Production crash logs show ink_assert(0) firing in
HttpTransact::update_size_and_time_stats from HttpSM::update_stats via
HttpSM::kill_this, triggered by an Http2Stream event re-entering the
state machine while background_fill was still in the STARTED state.
The background_fill state is normally driven to a terminal value
(COMPLETED or ABORTED) by tunnel_handler_server, but when the SM is
torn down before that handler runs the state stays STARTED and the
unreachable default branch in update_size_and_time_stats asserts. The
same path also leaks proxy.process.http.background_fill_current_count
because tunnel_handler_server is the only site that decrements the
gauge after tunnel_handler_ua incremented it.
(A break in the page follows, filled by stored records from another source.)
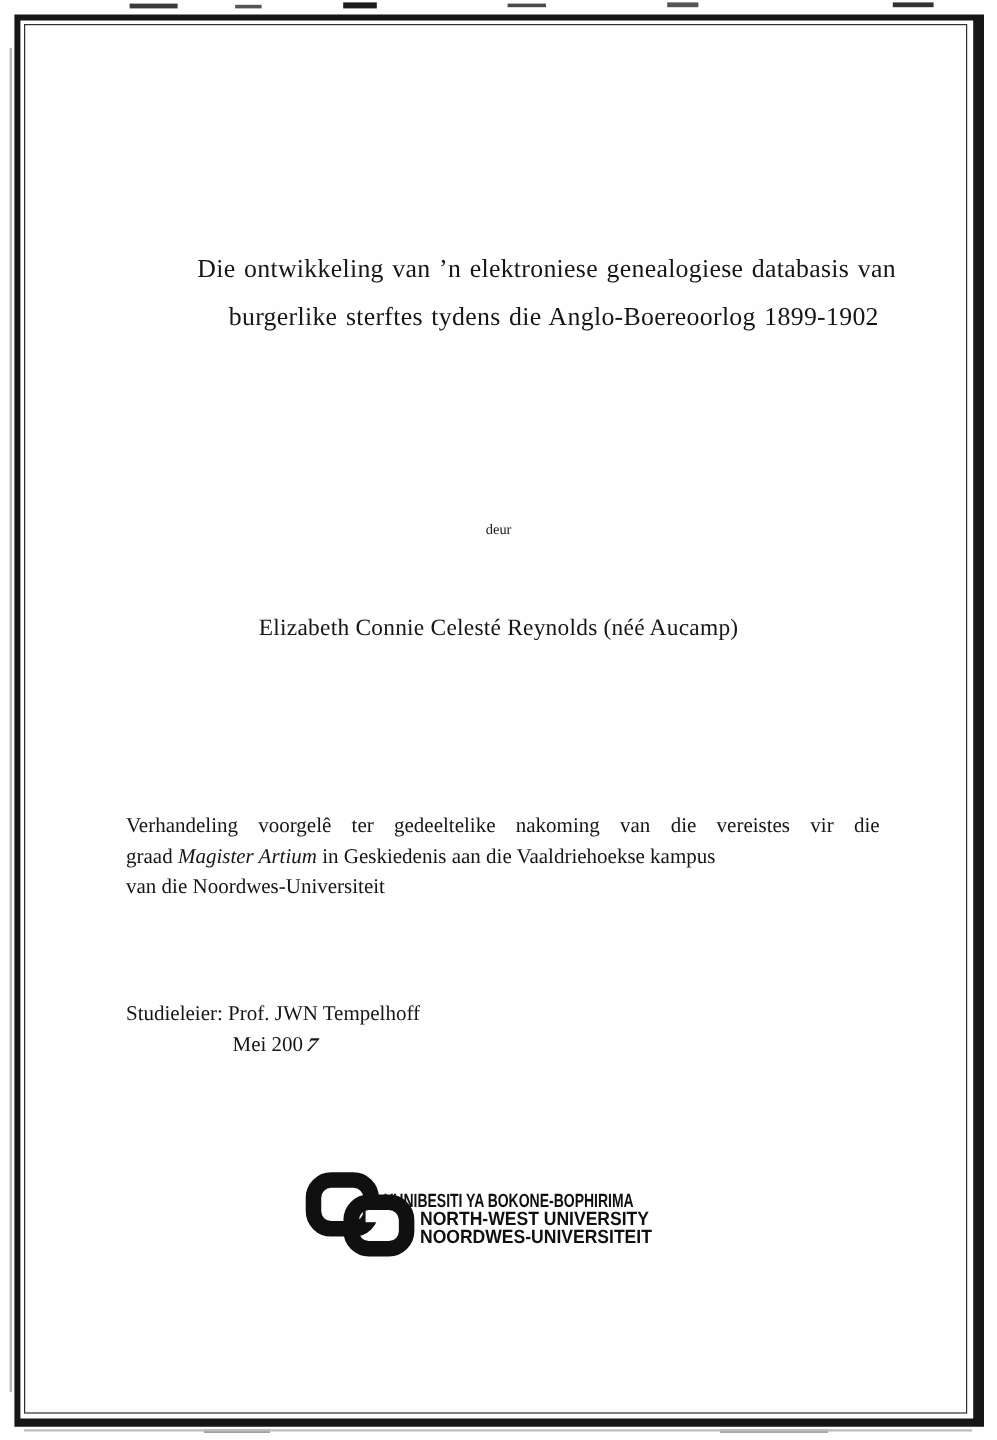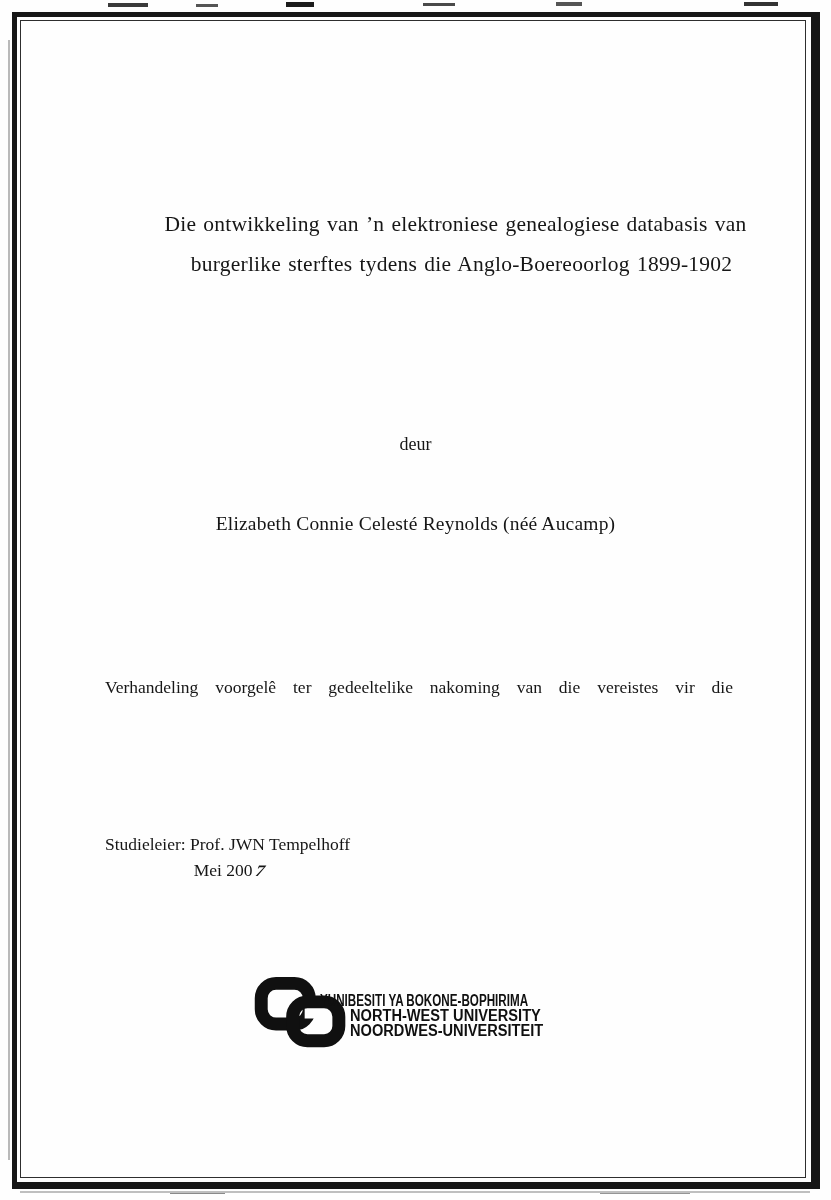"deur" .byline { font-size: 18px -> 12px }
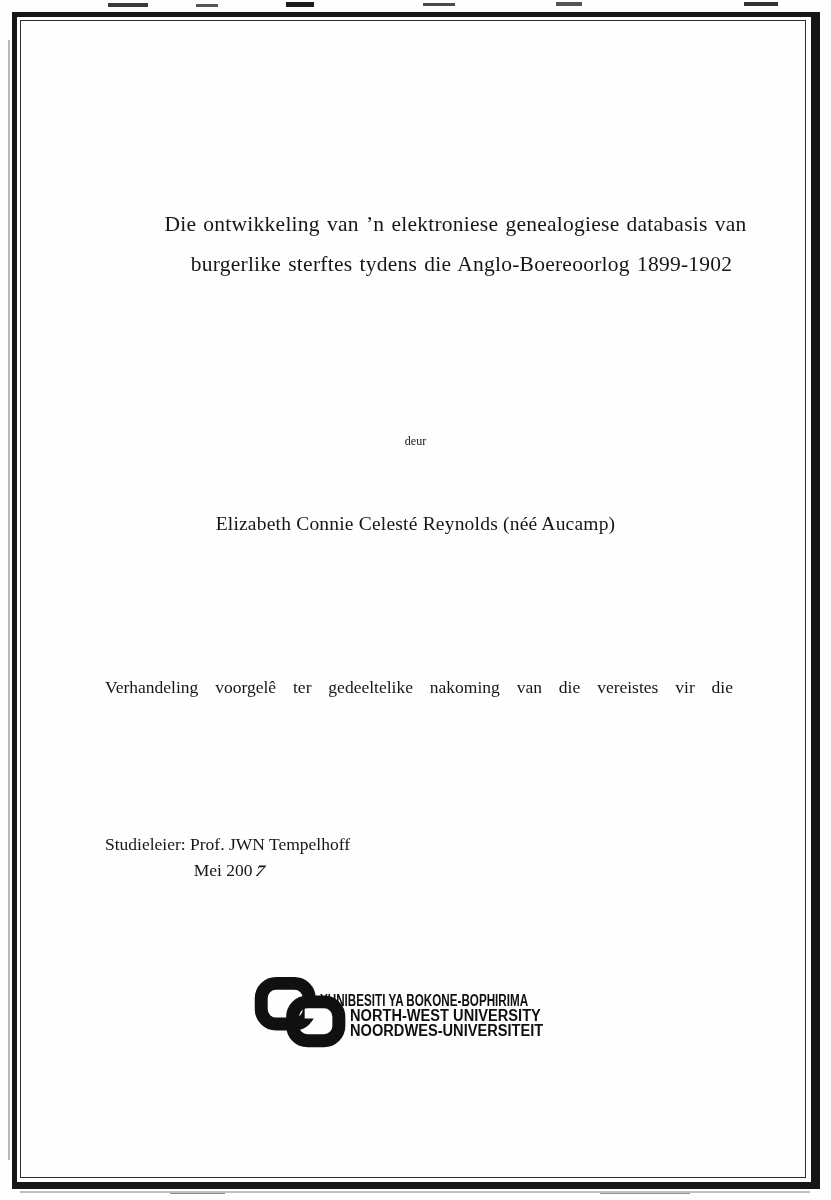"graad Magister Artium in Geskiedenis" div { html: none -> <div><span>graad </span><span>Magister Artium</span><span> in Geskiedenis aan die Vaaldriehoekse kampus</span></div> }
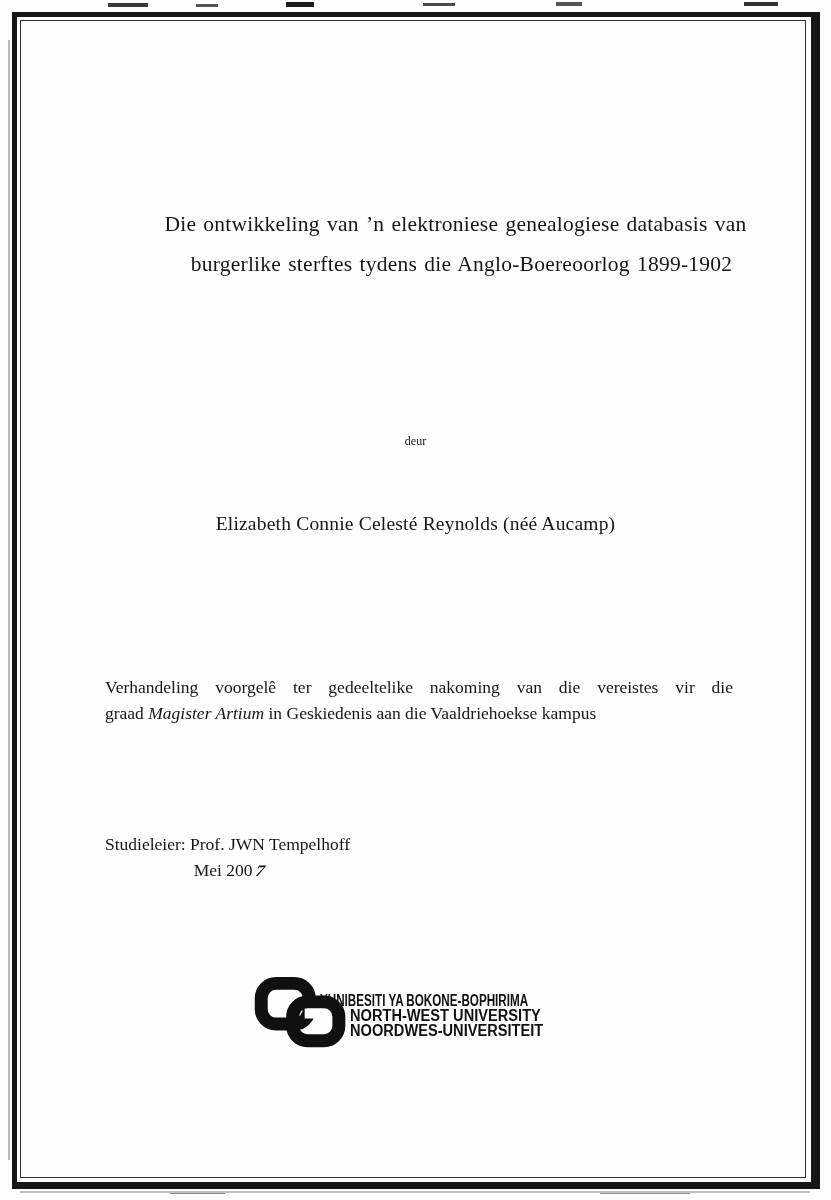"van die Noordwes-Universiteit" div { html: none -> <div>van die Noordwes-Universiteit</div> }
This normalizes STARTED to ABORTED inside HttpSM::kill_this, before
the enable_http_stats gate that guards update_stats, and decrements
the gauge there. Doing the normalization in kill_this rather than in
update_stats keeps the gauge accounting balanced regardless of whether
http stats are enabled, and ensures the downstream stats helper sees a
terminal state. As a defensive backstop this also folds the STARTED
case into the ABORTED branch of update_size_and_time_stats so a future
caller that reaches this point mid-fill records the bytes against
background_fill_bytes_aborted instead of crashing the server.